Here’s the essential difference between what they do and what the circle around the filling station does: they take responsibility for their prayers. Their prayers are an act of mystical co-creation every bit as demanding as grabbing a shovel and digging a hole, or traveling to a distant land to care for lepers. In fact, their prayers may lead them to do these very things. They will have to learn to use a shovel and develop the muscles and the calluses — they will have to raise money and learn to run a leper clinic.

They will have to learn how the real world works, so that they can pray effectively.

When they pray this way, they take on a moral burden for the consequences. There is no escape clause. They set out to change the existing order, and if they succeed, they have to live with the outcome.

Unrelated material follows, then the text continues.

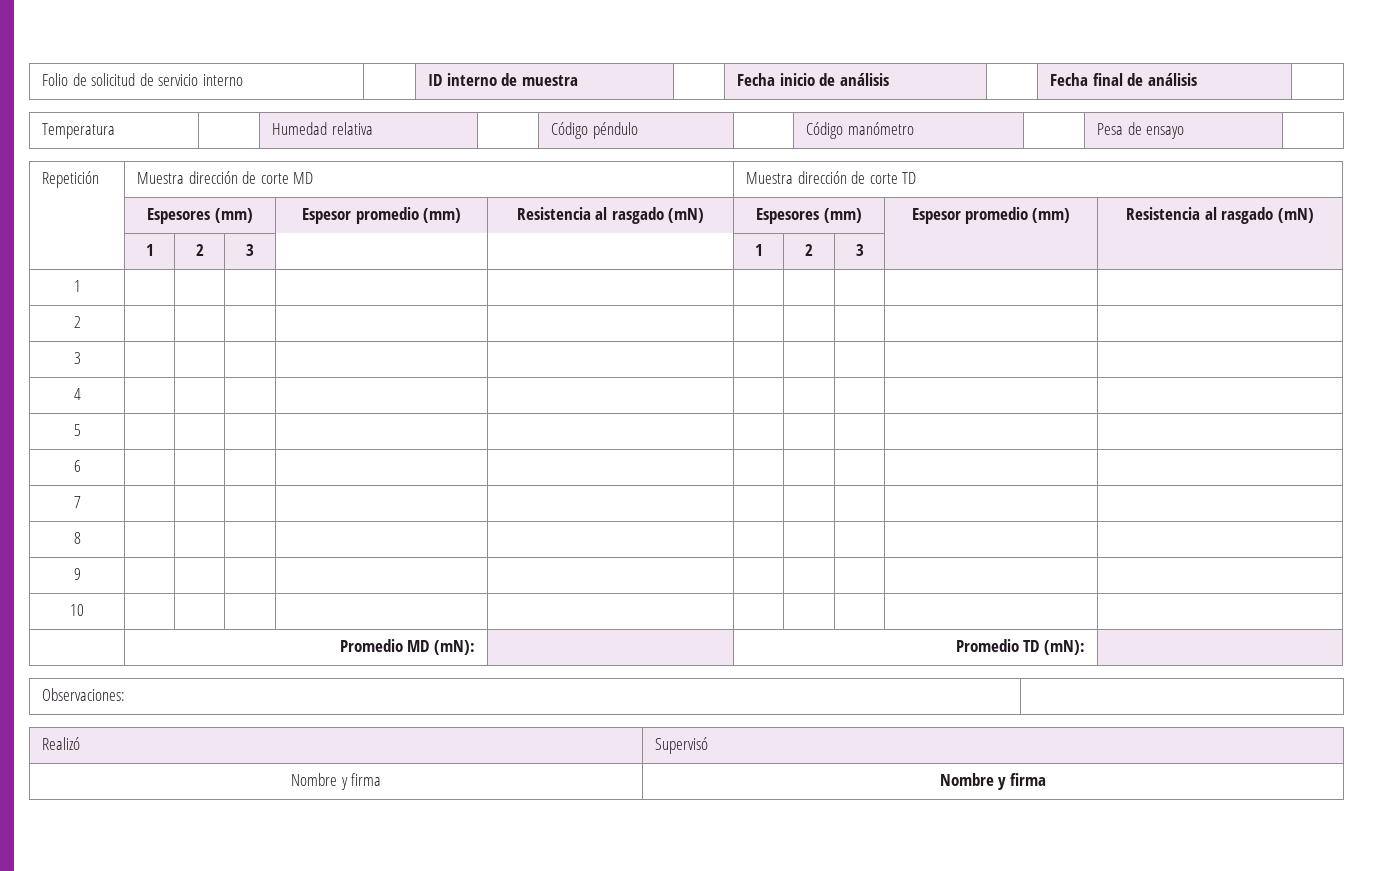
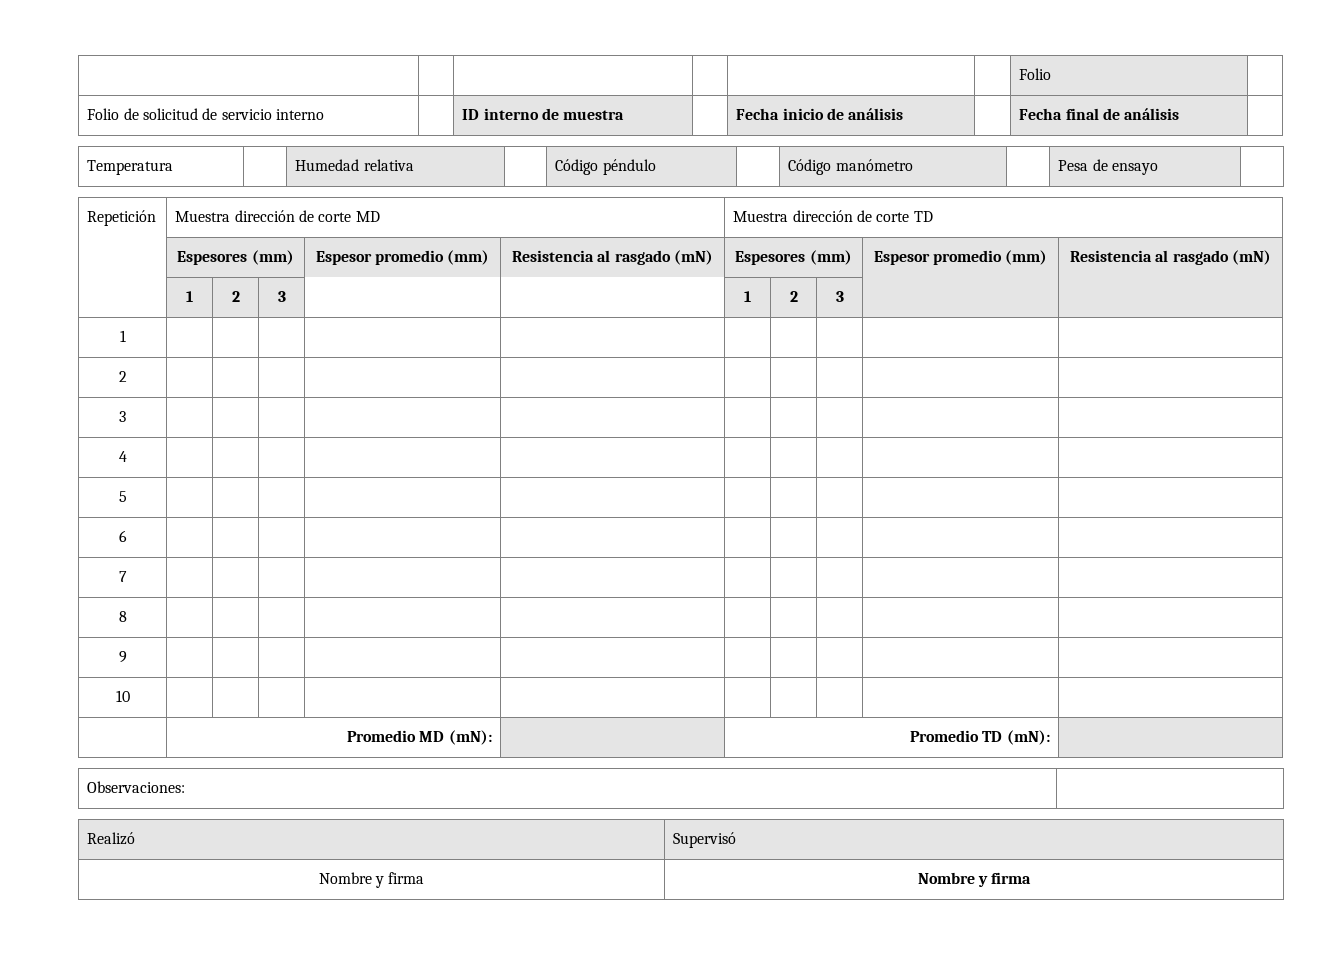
+ | | | | | | Folio |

I have been asked by Christian acquaintances in mass-emailings to “pray for Mrs. X” where Mrs. X is a person I don’t know and have never met. It often comes with no indication of what the problem is, just that Mrs. X “needs our prayers.” Sometimes, the request indicates a family-dynamic or behavioral problem: abusive husband, financial troubles, addiction — something to which solutions are straightforward but require a great deal of courage and effort on the part of Mrs. X.

My first test is this: do I feel moved to learn Mrs. X’s address, travel to her home, knock on her door, and deliver a pearl of advice that I believe would solve her problem? Would I expect a good outcome from the attempt?

The answer to that question is almost always, “Of course not!” But if I’m not moved to do such a simple thing to help her out, then why would I try to interfere covertly through magick, whatever I call it?

I do say “almost always.” A couple of years ago, a friend of Marta’s (whom I had never met) was diagnosed with abdominal cancer, and prognosis was mixed. After she decided to do the surgery and chemo, I felt moved to share my own cancer story with her. I wrote a long e-mail with some pearls of advice based on my experience. Nearly a year later, after a successful outcome and complete remission, she let me know how helpful my letter had been. This was a case where I might well have prayed or done magick for her, but the practical advice seemed (and apparently was) much more direct and useful.

Why pray for the hungry if you can feed them?